Women are not the only ones who are creating positive music, and there are some men in the industry who don't perpetuate sexist and misogynist stereotypes. Mos Def and Talib Kweli for example, formed the group Black Star, and in their song "Brown Skin Lady" off their self-titled album, they talk about their dream woman in a positive light. "All I can say is all praise due/thank you god for a beauty like you." They show respect to women and speak about them in an encouraging way. But it doesn't stop with Blackstarr. LMNO from the Visionaries also shares their view, and in his album, "Leave My Name Out" he dedicates a track to a special woman who he calls his "natural beauty." And on Sage Francis' "Personal Journals" album he breaks it down in a poem titled "Hopeless," in which he says, "I played connect the dots with your beauty marks and ended up with picture perfect sheet music/I read your musical notes with a composers eye and heard out song play for the first time." Many other underground hip hop artists see the beauty within women and express it in their music. They portray women as positive beings, not as scandalous hoes who are only good for sex.

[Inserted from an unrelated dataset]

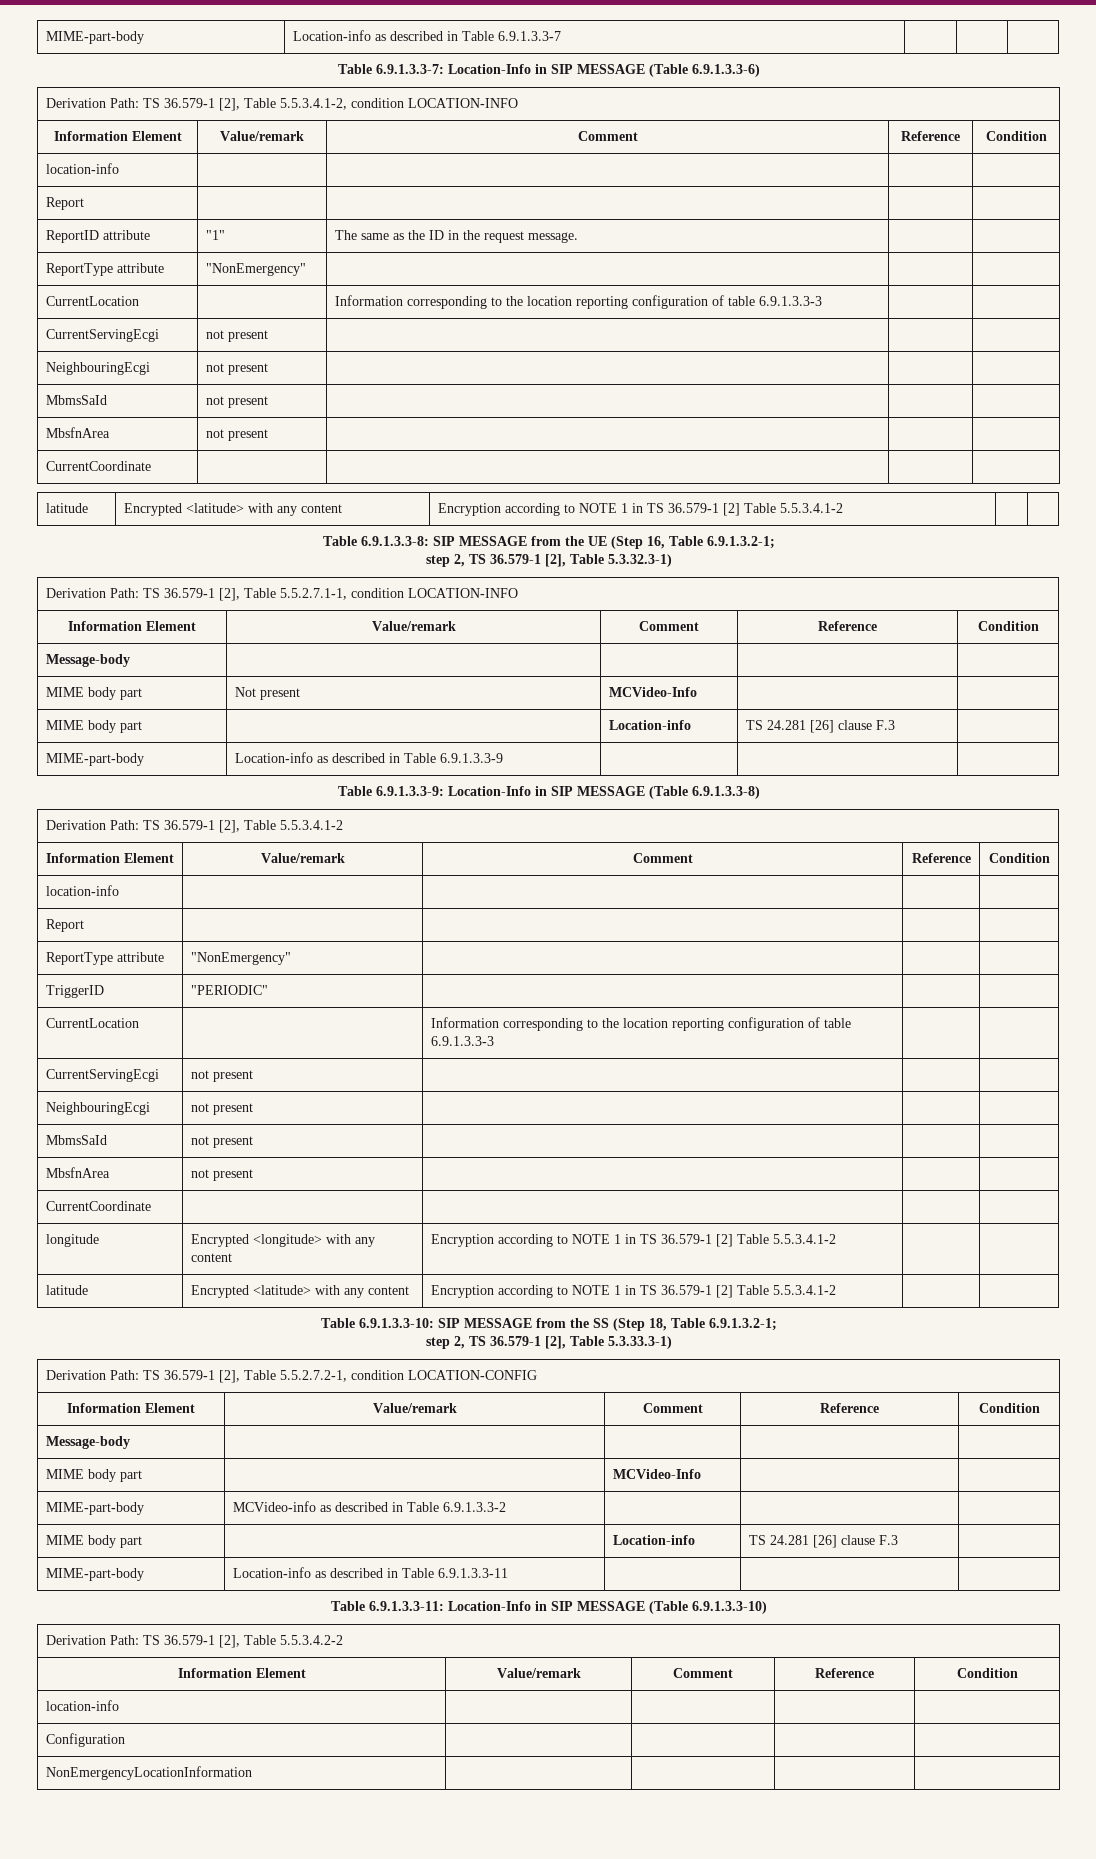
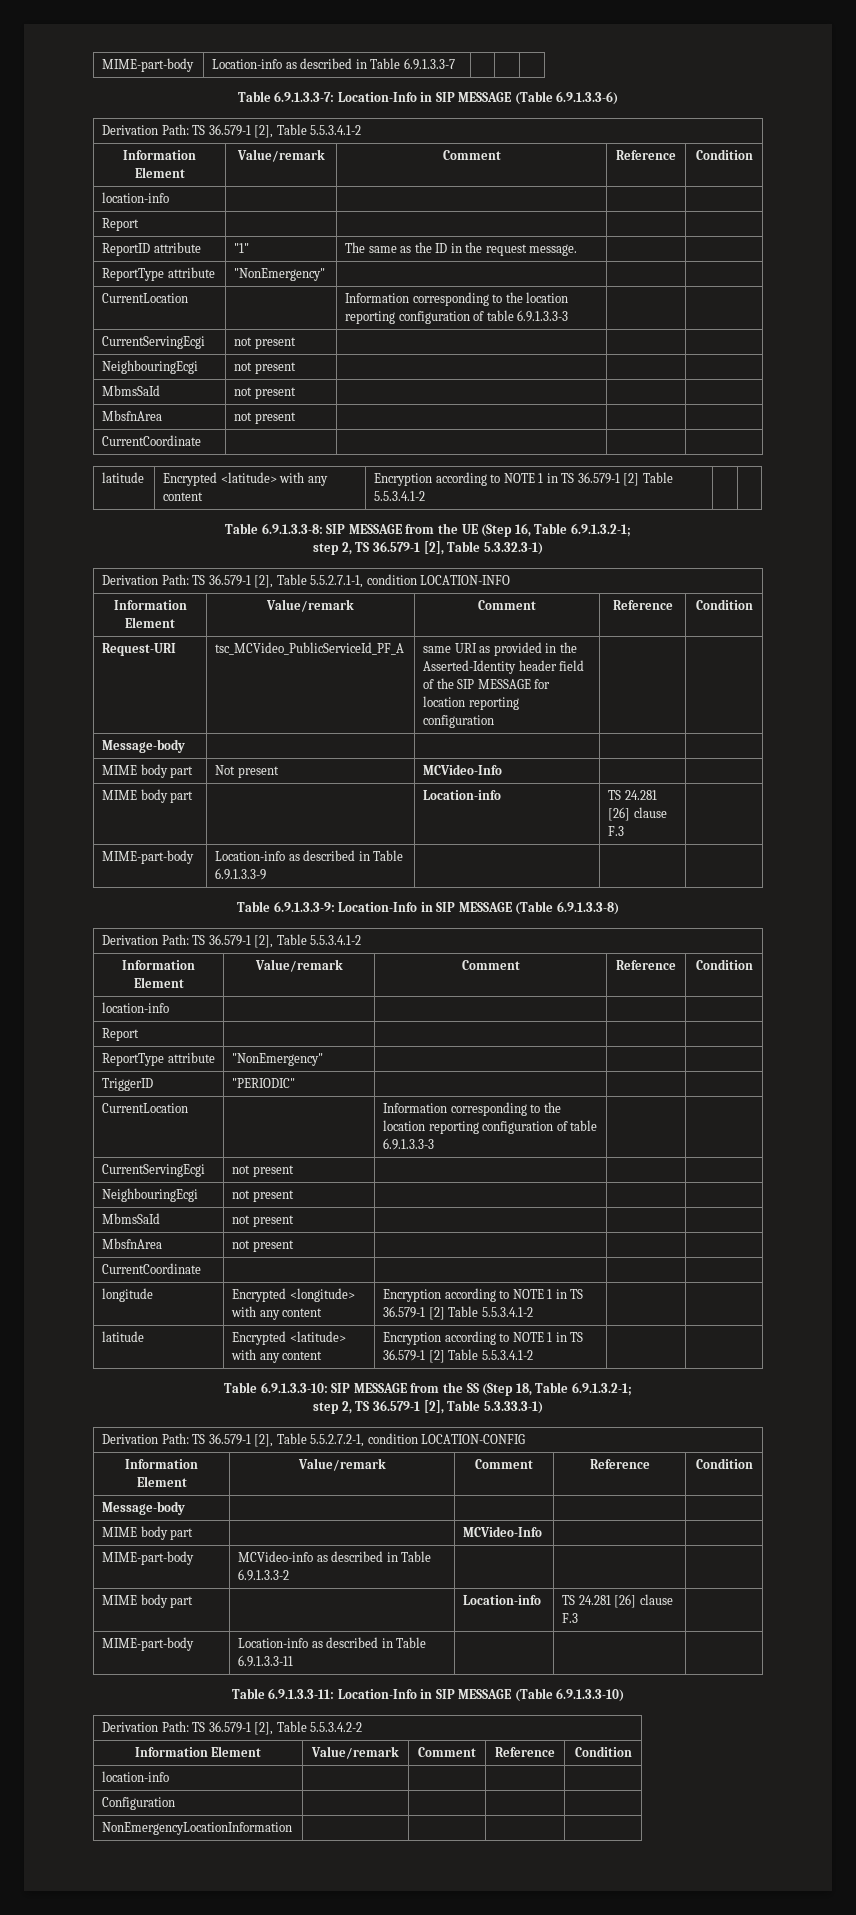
  Table 6.9.1.3.3-7: Location-Info in SIP MESSAGE (Table 6.9.1.3.3-6)
- Derivation Path: TS 36.579-1 [2], Table 5.5.3.4.1-2, condition LOCATION-INFO
+ Derivation Path: TS 36.579-1 [2], Table 5.5.3.4.1-2
+ Request-URI | tsc_MCVideo_PublicServiceId_PF_A | same URI as provided in the Asserted-Identity header field of the SIP MESSAGE for location reporting configuration | |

There are many women (and men) in hip hop who refuse to accept sexism and are trying to fight against it, but the problem is not always taken seriously. It's encouraging to know that there are musicians who are speaking out against misogyny and have chosen to record music that is positive. As hip hop fans, we need to support these artists and speak out against the exploitation of women -- not just within the hip hop movement but in all cultures.

Marisa Torres is a 19-year-old student at San Francisco State University.